### Problem
In the material below, the lines containing the word "italic" are required; copy each of them.

### Dataset records
§
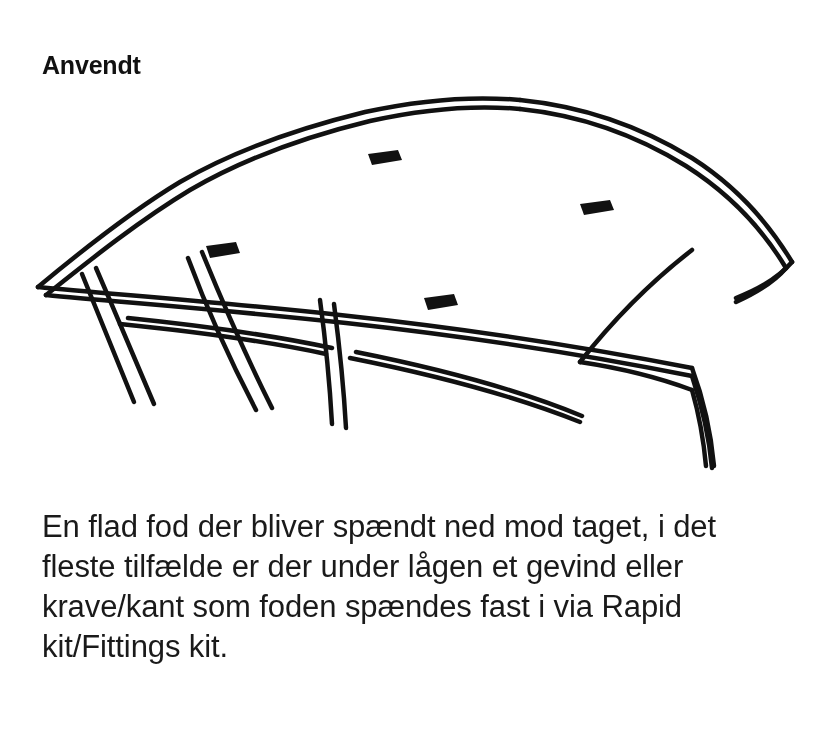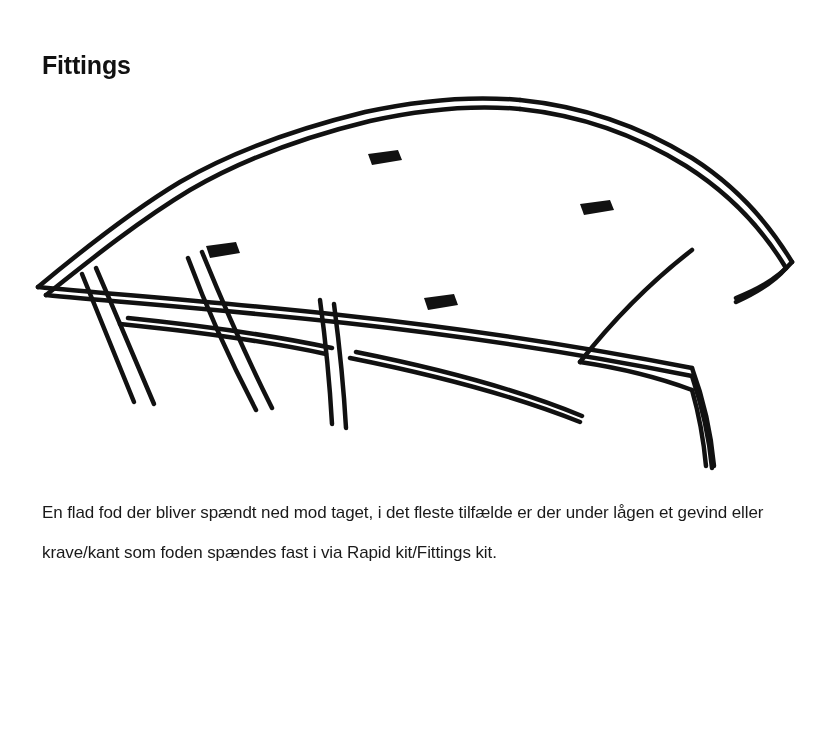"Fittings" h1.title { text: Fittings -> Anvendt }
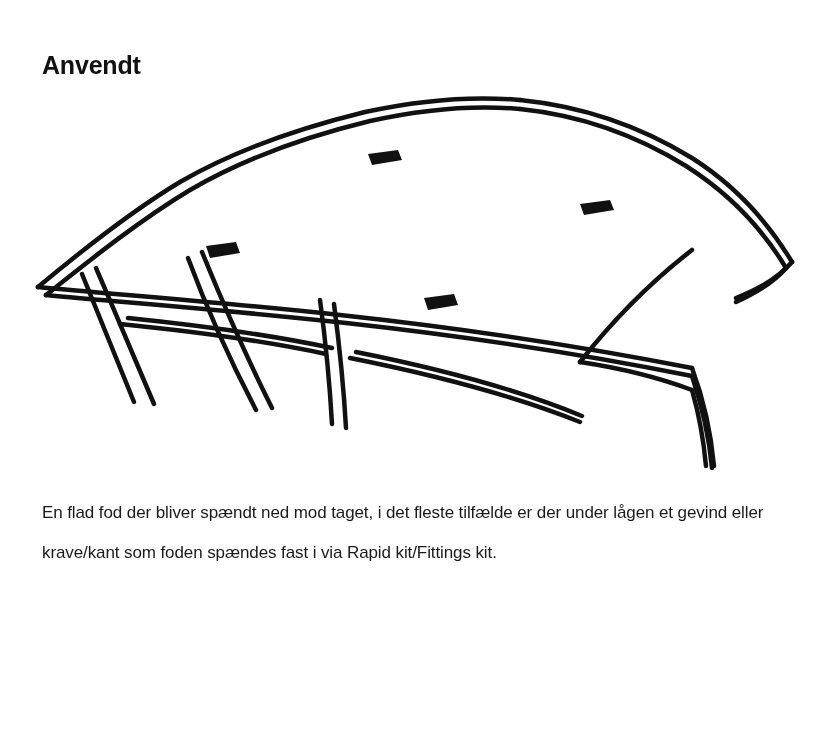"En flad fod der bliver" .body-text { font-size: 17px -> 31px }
§
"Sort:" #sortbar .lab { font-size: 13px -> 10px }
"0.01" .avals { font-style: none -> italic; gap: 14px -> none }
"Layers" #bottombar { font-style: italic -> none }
§
### Your response
"0.01" .avals { font-style: none -> italic; gap: 14px -> none }
"Layers" #bottombar { font-style: italic -> none }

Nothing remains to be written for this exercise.